Instructions for the task: Exact copy required. Repeat the records, but keep the pictures out.

(Source records)
-=-=-=-=-

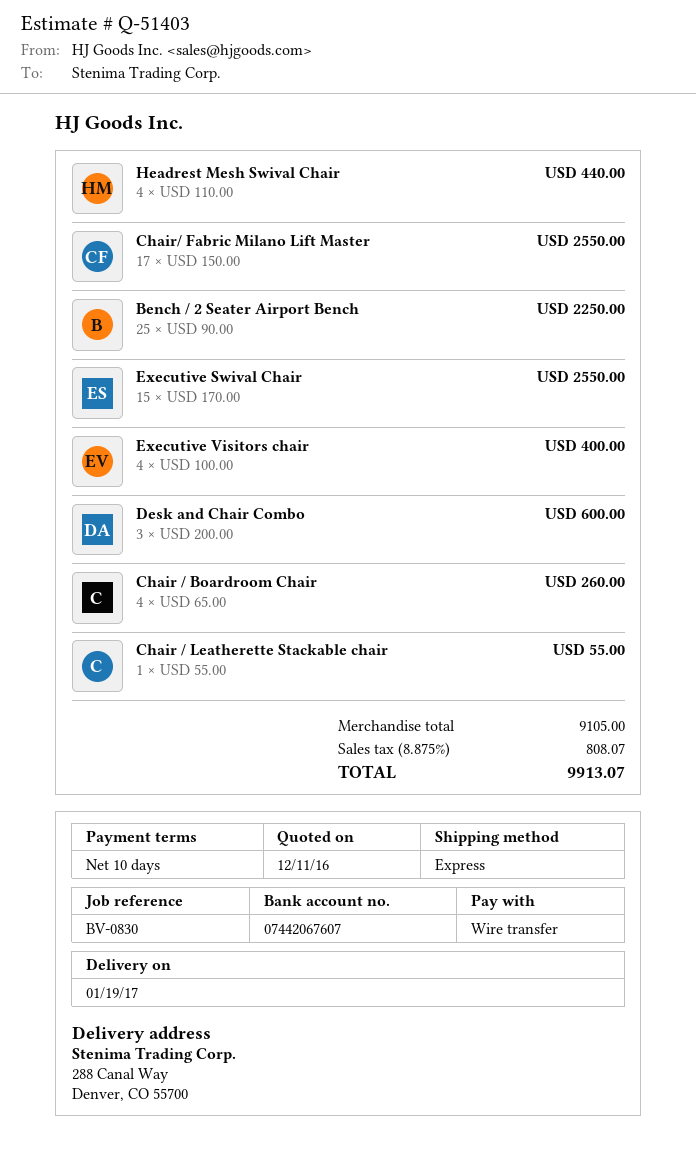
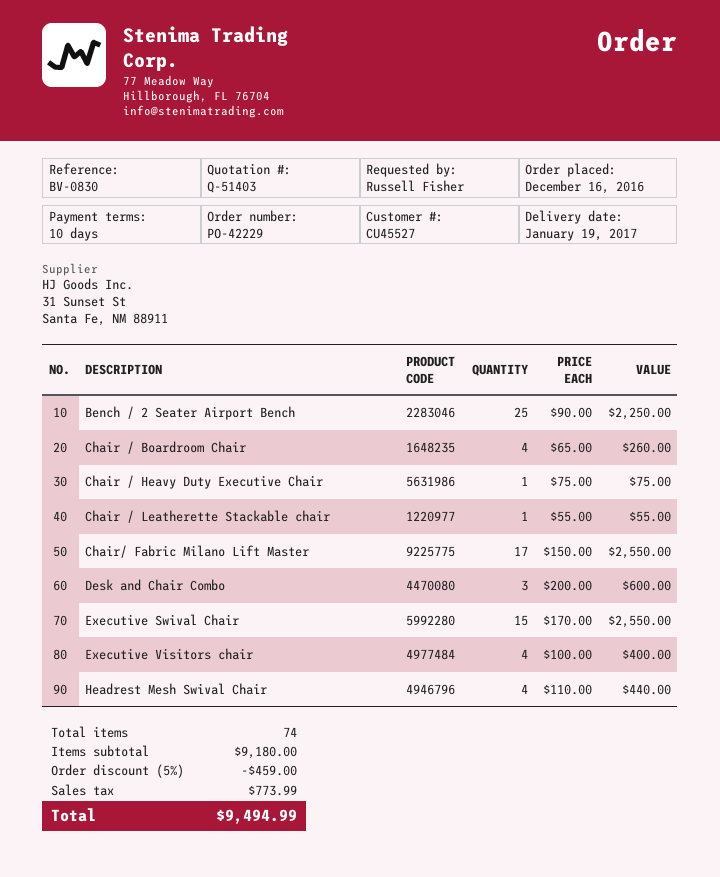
Chair / Heavy Duty Executive Chair: none -> 1 x 75.00 = 75.00
subtotal: 9105.00 -> 9180.00
discount: none -> 5% = 459.00
tax: 808.07 -> 773.99
total: 9913.07 -> 9494.99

-=-=-=-=-

Exercise response:
Chair / Heavy Duty Executive Chair: none -> 1 x 75.00 = 75.00
subtotal: 9105.00 -> 9180.00
discount: none -> 5% = 459.00
tax: 808.07 -> 773.99
total: 9913.07 -> 9494.99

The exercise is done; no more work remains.